According to INPE figures, there were several days that surpassed the so-called “Fire Day” on August 10, 2019, when farmers launched a coordinated plan to burn huge amounts of felled rainforest in the northern state of Para.
Then the fires sent thick gray smoke as far as Sao Paulo, some 2,500 kilometers (1,500 miles) away, and sparked a global outcry following images of one of the world’s most vital resources of the burning Earth.
Bolsonaro vehemently rejects this criticism, insisting that Brazil “protects its forests much better than Europe” and pushing back international alarm with the line: “The Amazon belongs to the Brazilians, and always will.”
Former Leftist President Luiz Inacio Lula da Silva Former Leftist President Luiz Inacio Lula da Silva pledged to do a better job of protecting the Amazon.
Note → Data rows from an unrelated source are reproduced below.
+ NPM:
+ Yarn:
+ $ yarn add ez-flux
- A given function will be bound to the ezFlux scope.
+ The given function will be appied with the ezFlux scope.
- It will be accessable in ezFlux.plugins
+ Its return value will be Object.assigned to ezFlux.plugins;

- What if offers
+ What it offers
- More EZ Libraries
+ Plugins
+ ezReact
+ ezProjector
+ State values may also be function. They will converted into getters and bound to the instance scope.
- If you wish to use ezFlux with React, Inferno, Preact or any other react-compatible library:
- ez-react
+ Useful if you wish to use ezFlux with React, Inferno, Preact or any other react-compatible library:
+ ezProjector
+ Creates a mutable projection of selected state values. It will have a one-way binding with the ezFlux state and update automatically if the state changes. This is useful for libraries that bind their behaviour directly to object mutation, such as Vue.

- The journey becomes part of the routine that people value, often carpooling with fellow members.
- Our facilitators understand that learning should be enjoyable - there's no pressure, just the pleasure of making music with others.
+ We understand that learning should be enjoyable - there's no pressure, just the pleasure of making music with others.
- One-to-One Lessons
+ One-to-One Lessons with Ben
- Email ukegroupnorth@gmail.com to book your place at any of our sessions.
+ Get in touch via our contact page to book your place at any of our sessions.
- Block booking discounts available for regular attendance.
Deforestation in Brazil’s 60% Amazon Basin fell sharply under Lula, from nearly 28,000 square kilometers in 2004 to 7,000 in 2010.
Yet he has been criticized by environmentalists for his own record, which notably included the controversial decision to build the massive Belo Monte hydroelectric dam in the Amazon.
And the largest number of fires ever recorded in the Brazilian Amazon by INPE, whose records date back to 1998, were under its watch: 218,637, in 2004.